A three-dimensional mathematical (dynamic) model is presented to describe the sintering process. The model was developed to solve theoretical and practical problems. It allows real-time determination of the dynamic distribution of the temperature and chemical composition of the charge, the melt, the sinter cake, and the gas in the bed with allowance for transients, as well as the temperatures in the pallets and the parameters of the gas flow in the flue channel – including air infiltration.

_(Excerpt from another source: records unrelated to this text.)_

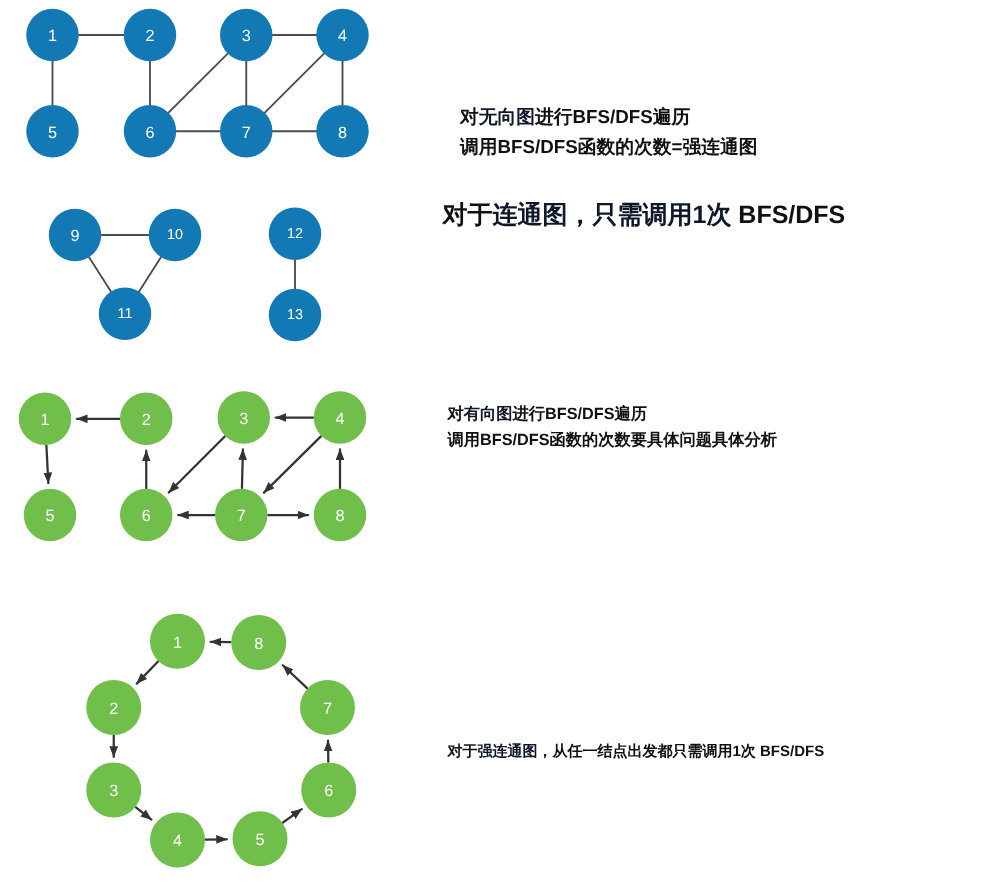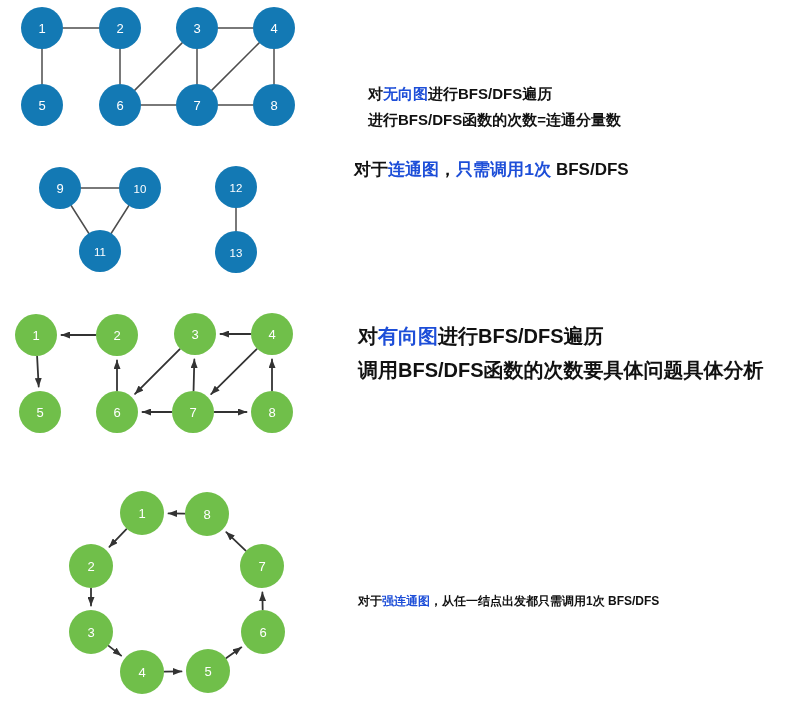"无向图" .hl { color: #1d4ed8 -> #0f172a; font-family: Liberation Mono, monospace -> none }
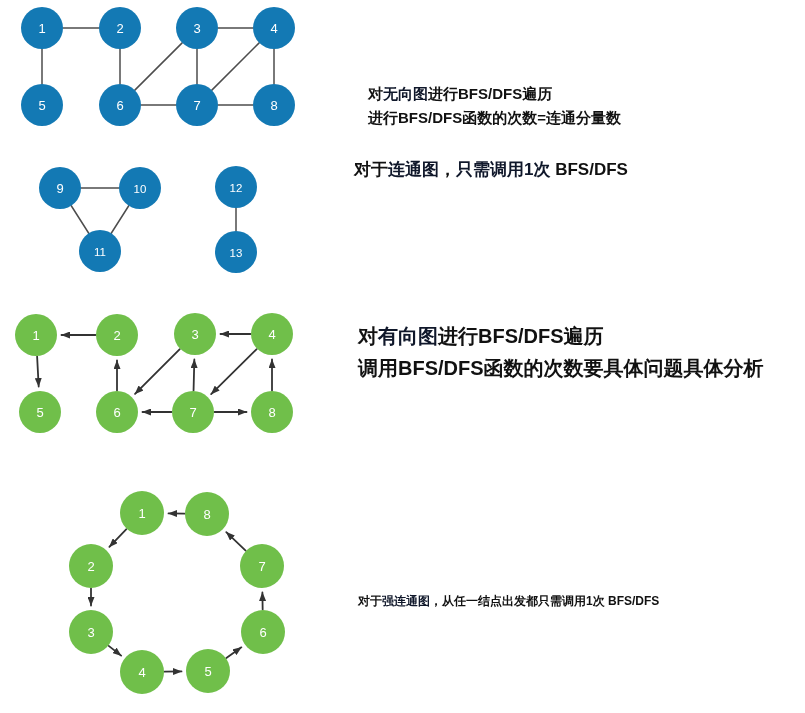"进行BFS/DFS函数的次数=连通分量数" span.tb-line { text: 进行BFS/DFS函数的次数=连通分量数 -> 调用BFS/DFS函数的次数=强连通图 }
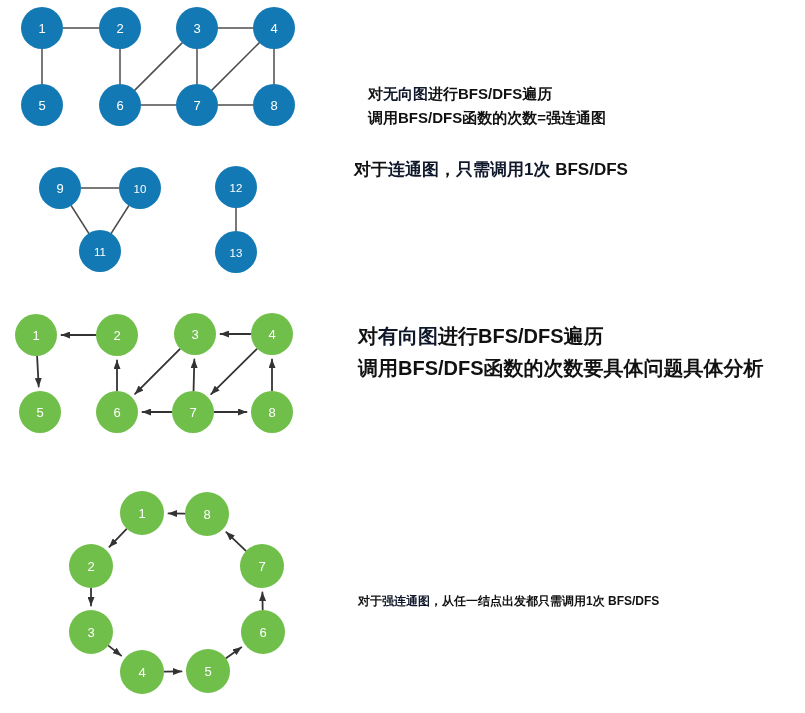"对于连通图，只需调用1次 BFS/DFS" #txt-connected { font-size: 17px -> 20px }
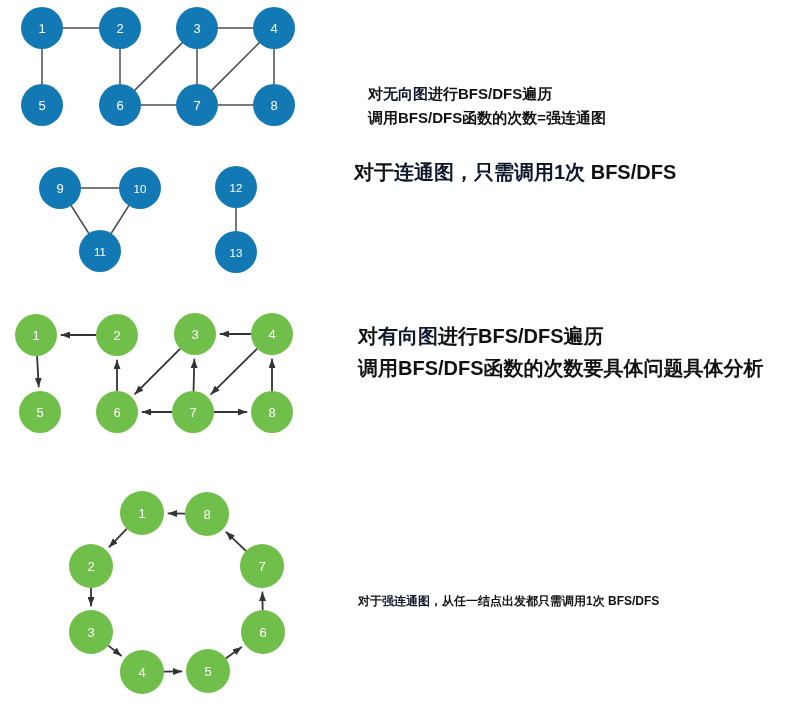"对有向图进行BFS/DFS遍历" #txt-directed { font-size: 20px -> 13px }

For the foreseeable future, the sintering of iron ores and concentrates will remain the main method that is used to prepare metallurgical raw materials for smelting in blast furnaces. Over the course of sintering’s existence, a substantial amount of experimental data has been accumulated on this process both in the laboratory and in factory tests. At the same time, modern tools – mathematical models – need to be used to analyze the process theoretically, solve problems encountered in the design of new sinter plants and the reconstruction of existing plants, and optimize the sintering operation.

A substantial number of experimental-theoretical and theoretical studies have been devoted to studying heat- and mass-transfer processes that take place in the bed of charge materials on sintering machines. Wendeborn [1] was the first to note that heat and mass transfer during sintering cannot be analyzed based on the total heat balance of the process. Instead, Wendeborn used the heat balance in the fuel-combustion zone and showed that heat is transferred over the height of the bed by gas convection and by conduction. Fuel combustion and heat transfer during sintering were analyzed by Voice and Wild [2] with the use of two indices: the rate of propagation of the combustion front (the moment at which there is an abrupt rise in temperature after ignition of the fuel) and the rate of propagation of the “heat-transfer front” (the rate of propagation of the maximum temperature over the height of the bed). To do this, the researchers conducted several series of original and illustrative experiments and established the role of each of these indices.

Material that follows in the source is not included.